NCT ID: NCT03637504 Completed - Cystic Fibrosis Clinical Trials

Feasibility of a Mobile Medication Plan Application in CF Patient Care

MAP
Start date: September 5, 2018
Phase: N/A
Study type: Interventional

This is a pilot, multicenter, prospective, randomized controlled study to evaluate the feasibility of an innovative medication adherence intervention utilizing a web-based, mobile medication management application [MedActionPlan® (MAP)] to encourage self-management by reinforcing adherence and education about treatment regimens in Participants with cystic fibrosis (CF) (ages 12 years and older).
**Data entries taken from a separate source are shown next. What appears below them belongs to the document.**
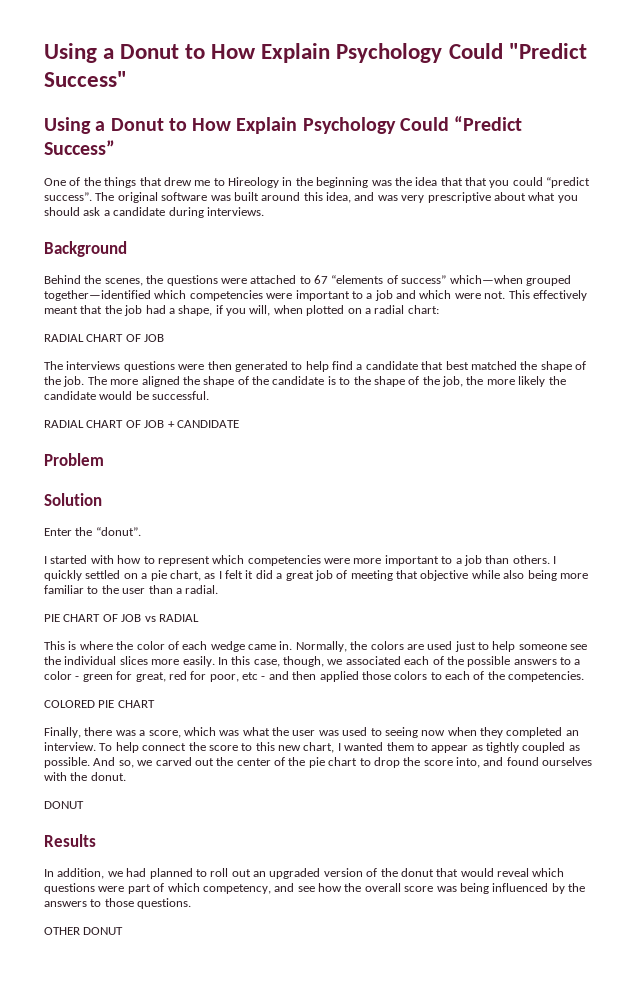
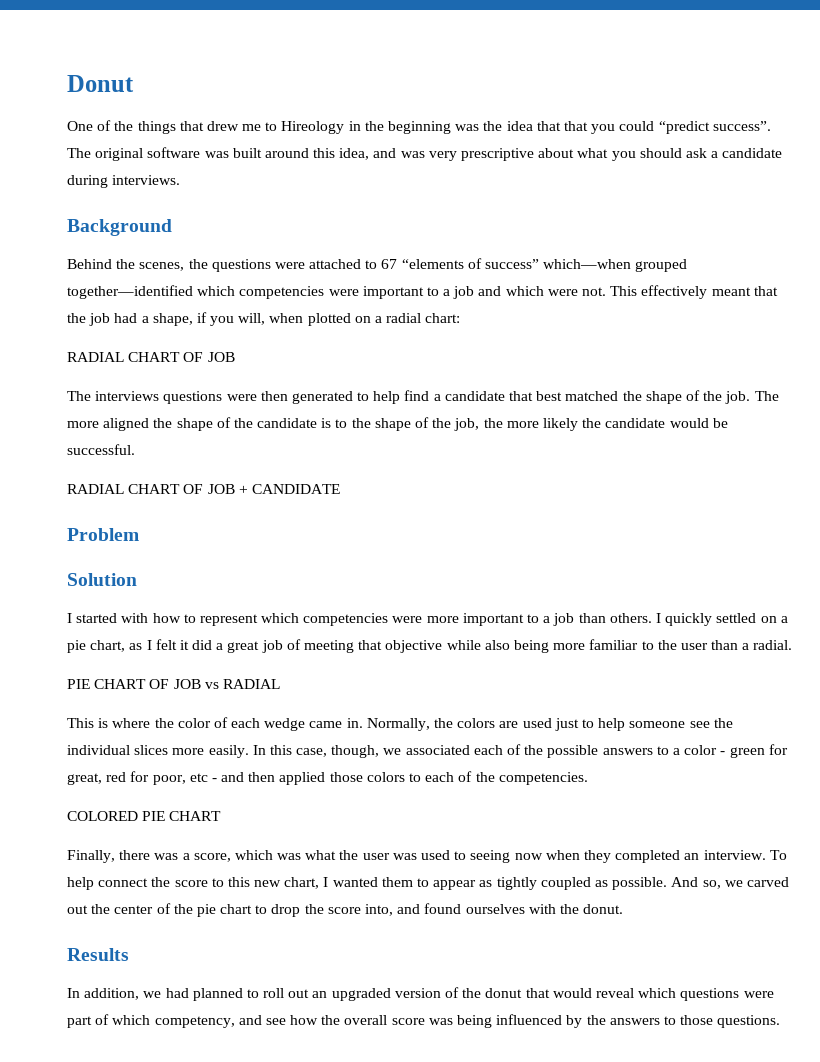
[44,43,587,63] [44,71,127,87] [44,116,523,134] [44,140,115,155] Using a Donut to How Explain Psychology Could "Predict Success" // Using a Donut to How Explain Psychology Could “Predict Success” -> [67,75,134,92] Donut
[44,527,141,536] // Enter the “donut”. -> (137, 579) none
[44,801,84,809] // DONUT -> (624, 909) none
[44,927,124,935] // OTHER DONUT -> (781, 1021) none

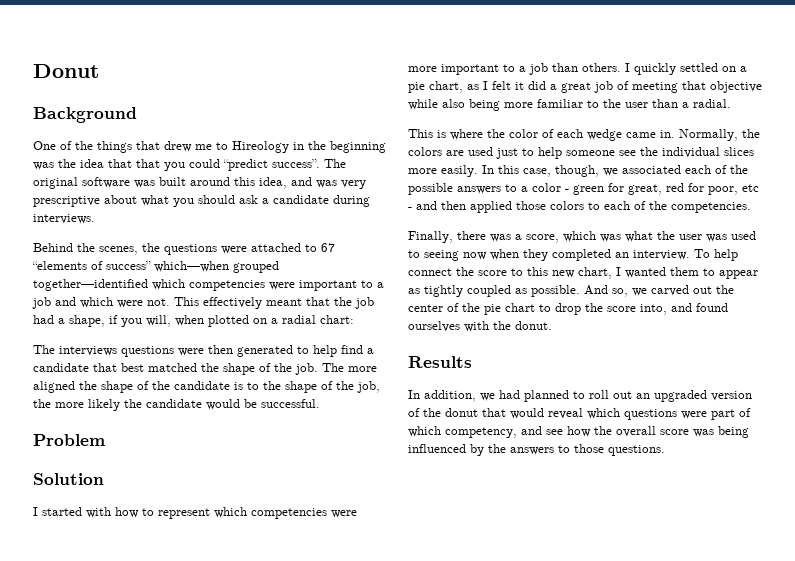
(134, 83) none -> [33,107,137,123] // Background
[67,219,172,236] // Background -> (95, 219) none
[67,352,235,362] // RADIAL CHART OF JOB -> (354, 319) none
[67,484,340,494] // RADIAL CHART OF JOB + CANDIDATE -> (320, 403) none
[67,679,280,689] // PIE CHART OF JOB vs RADIAL -> (731, 103) none
[67,811,222,821] // COLORED PIE CHART -> (751, 207) none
Outcomes of interest for this study are 1) feasibility of MAP in real-world setting which will be evaluated using patient/caregiver and clinician feedback regarding value, ease of use, and challenges with use, 2) effect of MAP on patient/caregiver knowledge and perception of medication use, 3) effect of MAP on adherence to inhaled and oral medications used in chronic management of CF. Preliminary data regarding outcomes on exacerbations, lung function, and health care system utilization (e.g., emergency department visits, hospitalization) will also be examined as part of this study.

NCT ID: NCT03635762 Completed - Clinical trials for Cystic Fibrosis in Children

Developing e-Health Systems to Improve Growth and Nutrition in CF

Start date: December 7, 2018
Phase: N/A
Study type: Interventional

Being at or above the 50th percentile body mass index (BMI) for age and gender in children with cystic fibrosis (CF) is associated with better lung functioning as measured by FEV1, yet diet is one of the least adhered to components of the CF treatment regimen. Investigators at Cincinnati Children's Hospital Medical Center (CCHMC) have developed an efficacious behavioral plus nutrition education program (Be In Charge) that improves adherence to dietary recommendations, and promotes weight gain in children with CF. To make Be In Charge (BIC) widely available to families of children with CF ages 3 to 10 years, the investigators translated the face-to-face intervention into a 10-week, web-based intervention (BeInCharge.org). The investigators tested it in a pilot study and the results were promising. In the first phase of the current study, the investigators worked with a team of clinicians, parents and technology developers to extend the usability and functionality of the web intervention, enable parent-clinician collaboration, and support concurrent use across multiple clinical sites. The long term goal of this research is to make BeInCharge.org available through CF Centers across the country to patients that would benefit in order to improve dietary adherence. The current phase of this protocol is a prospective, multicenter, nonrandomized study enrolling up to 150 parents of children with CF. Participants will complete the Be In Charge program outside of CF clinic on their own time. CF Center clinicians will be able to follow the participant's progress via the Be In Charge clinician dashboard. CF center clinicians will be asked to support participating families in completing the program as clinically appropriate. The primary study objective is to: 1. Demonstrate preliminary effectiveness on weight and calorie intake outcomes when the Be In Charge program is integrated into clinical care with implementation support for care teams. The secondary study objectives are to: 1. Develop a well-defined, tested set of implementation strategies consolidated into a change package and an optimized technology platform that will support a dissemination trial for spreading the Be In Charge program across CF Centers. 2. Demonstrate that it is feasible and acceptable to use the Be In Charge program in clinical care and with fidelity to intervention parameters. 3. Demonstrate sustainability of the Be In Charge program through effective use by participants and clinicians.

NCT ID: NCT03579173 Completed - Clinical trials for Cystic Fibrosis in Children

Determinants of Early Cystic Fibrosis Lung Disease

Start date: May 8, 2018
Phase:
Study type: Observational

The overall objective of this study is to determine the impact early nutritional and respiratory indices have on early CF lung disease. This knowledge will guide clinical management of infants with CF, who are now primarily diagnosed through newborn screening.